(Dataset items)

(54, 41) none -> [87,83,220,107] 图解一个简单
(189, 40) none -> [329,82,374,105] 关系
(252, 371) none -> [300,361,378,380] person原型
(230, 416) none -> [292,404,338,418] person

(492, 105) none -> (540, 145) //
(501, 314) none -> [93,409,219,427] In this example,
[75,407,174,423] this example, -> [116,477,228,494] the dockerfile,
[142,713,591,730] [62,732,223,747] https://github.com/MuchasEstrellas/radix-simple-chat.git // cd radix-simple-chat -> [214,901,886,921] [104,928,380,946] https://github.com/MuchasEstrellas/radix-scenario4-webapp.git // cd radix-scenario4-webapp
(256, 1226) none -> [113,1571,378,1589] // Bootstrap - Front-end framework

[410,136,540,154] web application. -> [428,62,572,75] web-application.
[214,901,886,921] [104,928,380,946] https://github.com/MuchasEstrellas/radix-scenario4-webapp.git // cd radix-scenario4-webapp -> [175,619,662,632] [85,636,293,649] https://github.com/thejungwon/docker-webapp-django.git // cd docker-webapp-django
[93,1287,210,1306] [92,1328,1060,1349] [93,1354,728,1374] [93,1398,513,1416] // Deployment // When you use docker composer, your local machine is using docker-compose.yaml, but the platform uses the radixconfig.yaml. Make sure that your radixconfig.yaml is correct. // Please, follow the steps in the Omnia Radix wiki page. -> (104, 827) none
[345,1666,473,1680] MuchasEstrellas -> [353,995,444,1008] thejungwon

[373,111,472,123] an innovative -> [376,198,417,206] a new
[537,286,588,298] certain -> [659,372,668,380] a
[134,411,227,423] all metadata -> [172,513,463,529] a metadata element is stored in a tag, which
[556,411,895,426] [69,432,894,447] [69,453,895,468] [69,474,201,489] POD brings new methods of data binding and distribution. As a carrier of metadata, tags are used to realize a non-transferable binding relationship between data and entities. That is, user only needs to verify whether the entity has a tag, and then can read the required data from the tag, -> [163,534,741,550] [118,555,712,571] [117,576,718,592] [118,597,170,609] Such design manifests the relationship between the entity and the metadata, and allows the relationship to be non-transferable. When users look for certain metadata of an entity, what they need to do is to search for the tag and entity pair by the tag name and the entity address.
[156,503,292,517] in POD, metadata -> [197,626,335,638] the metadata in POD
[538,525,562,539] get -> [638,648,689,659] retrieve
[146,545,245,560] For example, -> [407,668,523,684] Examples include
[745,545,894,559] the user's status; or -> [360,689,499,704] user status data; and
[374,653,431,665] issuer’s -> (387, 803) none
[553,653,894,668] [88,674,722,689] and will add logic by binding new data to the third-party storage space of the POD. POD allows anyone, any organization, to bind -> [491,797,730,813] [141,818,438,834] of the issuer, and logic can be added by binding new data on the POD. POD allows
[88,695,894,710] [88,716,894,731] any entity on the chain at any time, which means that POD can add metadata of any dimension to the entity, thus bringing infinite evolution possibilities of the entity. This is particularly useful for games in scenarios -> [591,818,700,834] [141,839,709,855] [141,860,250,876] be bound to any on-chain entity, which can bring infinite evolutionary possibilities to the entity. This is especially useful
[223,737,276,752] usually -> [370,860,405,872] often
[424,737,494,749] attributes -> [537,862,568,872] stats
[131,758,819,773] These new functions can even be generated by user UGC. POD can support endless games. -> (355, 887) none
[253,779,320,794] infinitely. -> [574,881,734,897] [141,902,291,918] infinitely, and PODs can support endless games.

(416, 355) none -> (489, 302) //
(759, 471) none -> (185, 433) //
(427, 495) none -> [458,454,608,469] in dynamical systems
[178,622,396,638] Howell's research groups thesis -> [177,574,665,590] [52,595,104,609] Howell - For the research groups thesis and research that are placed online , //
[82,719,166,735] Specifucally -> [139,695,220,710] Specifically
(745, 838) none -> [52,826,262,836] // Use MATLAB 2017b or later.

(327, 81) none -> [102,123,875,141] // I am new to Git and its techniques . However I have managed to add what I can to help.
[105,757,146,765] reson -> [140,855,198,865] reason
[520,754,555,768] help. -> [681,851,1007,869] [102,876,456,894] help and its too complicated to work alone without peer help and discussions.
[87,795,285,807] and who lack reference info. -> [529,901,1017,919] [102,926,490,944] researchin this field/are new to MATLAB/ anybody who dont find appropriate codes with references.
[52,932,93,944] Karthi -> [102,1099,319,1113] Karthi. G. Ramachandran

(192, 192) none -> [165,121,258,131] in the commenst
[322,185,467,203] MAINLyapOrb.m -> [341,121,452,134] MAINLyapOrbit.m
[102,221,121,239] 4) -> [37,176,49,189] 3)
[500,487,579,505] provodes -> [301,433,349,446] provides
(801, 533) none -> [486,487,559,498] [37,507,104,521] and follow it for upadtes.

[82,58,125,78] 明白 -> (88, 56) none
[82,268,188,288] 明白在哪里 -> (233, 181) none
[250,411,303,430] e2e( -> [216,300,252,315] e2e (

## WORK ITEM
Show all lines in the records above that hold "https".

## RESPONSE AREA
[142,713,591,730] [62,732,223,747] https://github.com/MuchasEstrellas/radix-simple-chat.git // cd radix-simple-chat -> [214,901,886,921] [104,928,380,946] https://github.com/MuchasEstrellas/radix-scenario4-webapp.git // cd radix-scenario4-webapp
[214,901,886,921] [104,928,380,946] https://github.com/MuchasEstrellas/radix-scenario4-webapp.git // cd radix-scenario4-webapp -> [175,619,662,632] [85,636,293,649] https://github.com/thejungwon/docker-webapp-django.git // cd docker-webapp-django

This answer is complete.